True story. I think the first time I’d been properly introduced to Jess was at Nicholas Jarrett’s last bar shift in Philly bash when she was one of the guest bartenders on the roster that evening. I’m pretty sure I’d seen her once or twice before that in New York, but it was the drunken haze of Philadelphia where it was probably the first and last time I actually got to have any sort of real conversation with her.
I opened up the menu. A lot had changed but it was still the same neat format of spirit sections with their on compartments of of drinks. Ooh, a hot or cold cider option. An agave page…
My eyes kept coming back to the whiskey page. Besides it being my preferred spirit, the art work on the page showing a gun shooting a lemon twist, along with cocktail names like Vampire Blues and Dangerous Summer reminded an awful lot of Hyung Min-Woo’s Priest, which was one of my favorite comics growing up, and just the awesomeness horror-Western, like the late 90s PC game, Blood.
(Nerd quibble: In the comic the monsters that Ivan fought were more like zombies rather than vampires, and vampires in what will promise to be a tragicomedy of an American movie version of the series that destroys everything great and awesome about the original comic.)
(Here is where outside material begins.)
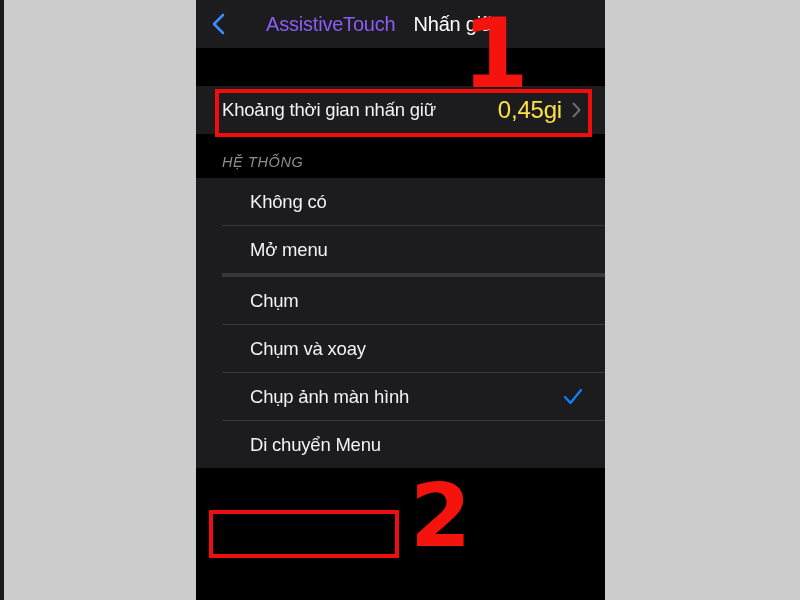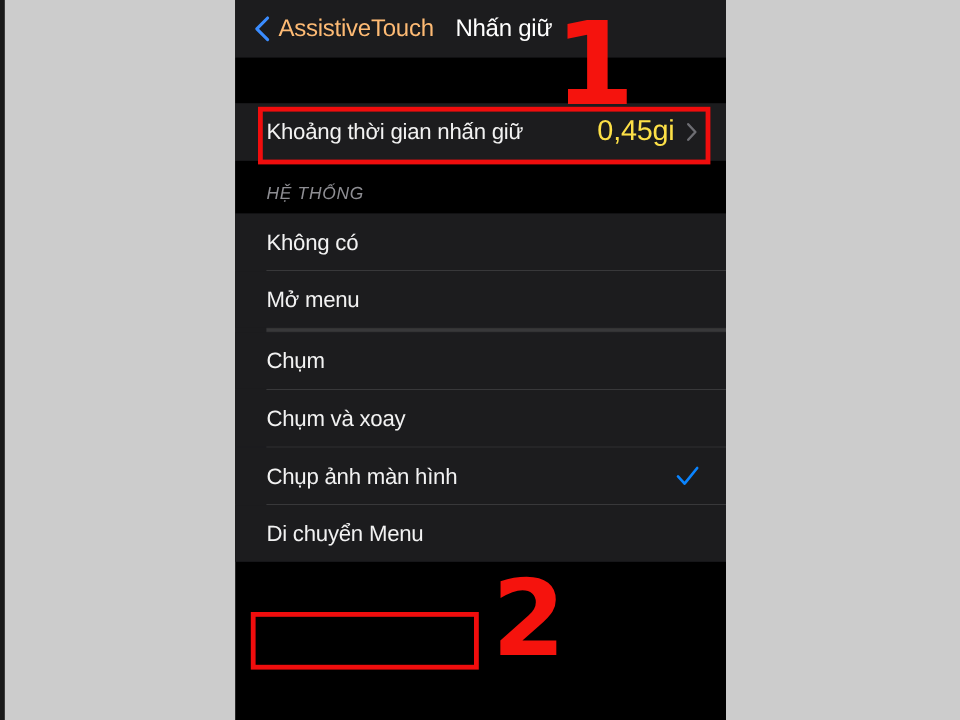"AssistiveTouch" .back-label { color: #fdba74 -> #8b5cf6; margin-left: none -> 34px }
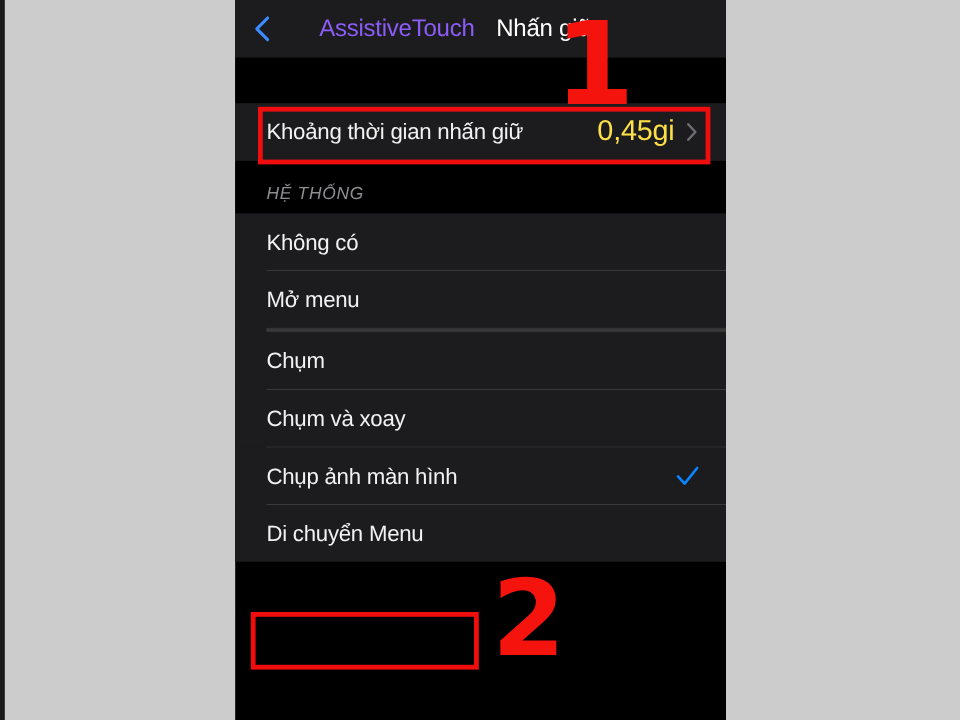"Không có" .option-label { margin-left: none -> 28px }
I figured nostalgia was the theme of the evening. and dove right in with the Vampire Blues, which Thomas told me was one of Jess’ drinks. It’s made with Old Weller 107 Proof Bourbon, Lustau East India sherry, Fresh lemon juice, pumpkin butter, Angostura bitters and grated cinnamon. The drink came with a whole stick of cinnamon in it too. At one point I tried to drink some of the cocktail up through the cinnamon stick, just to see what it would be like.
I gave the cocktail a sniff, and smiled at the familiar smell of bitters and spices and spirits. One of the things I enjoy a lot about the smell of a lot of modern cocktails is how much it reminds me of the smell Korean/Chinese herbal medicines brewing. It’s not so much the herbal part, or the spicy part. I mean those scents are there, but there’s a deep, pungent character to the smell that’s more similar to smell really good quality aromatic wood. Like cedar or something. I guess it makes sense considering how many spirits are aged in wood and how many bitters involve the use of herbs and medicinal plants.
Thomas asked how I liked the drink as I was mid-deep sip.
In my haste to get back to drinking, I took a big gulp so I could reply with a barely intelligible, “Oh, man. I missed this so much.”
I stuck with whiskey, trying the Orkney Chapel next (HIghland Park 12 year single malt scotch, Dolin dry vermouth, Lustau Amontillado sherry, Grand Marnier, Petite Canne sugar cane syrup) and then the Blue Run Sling (Elijah Craig rye whiskey, fresh apple juice, fresh lemon juice, housemade vanilla syrup, Averna Amaro, house orange bitters and garnished with a bittered orange wheel).
The Orkney Chapel was a nice toe dip back into the pool of brown and stirred drinks: lightly sweet, with clear and clean flavors. The Blue Run Sling was an explosion of layers of flavors. The vanilla kind of sneaks up on you and smacks you in the back of the head before running off.
After tossing back three drinks I realized I was not in fighting form and would have to call it quits for the evening. But I was glad to have made it out and see folks again.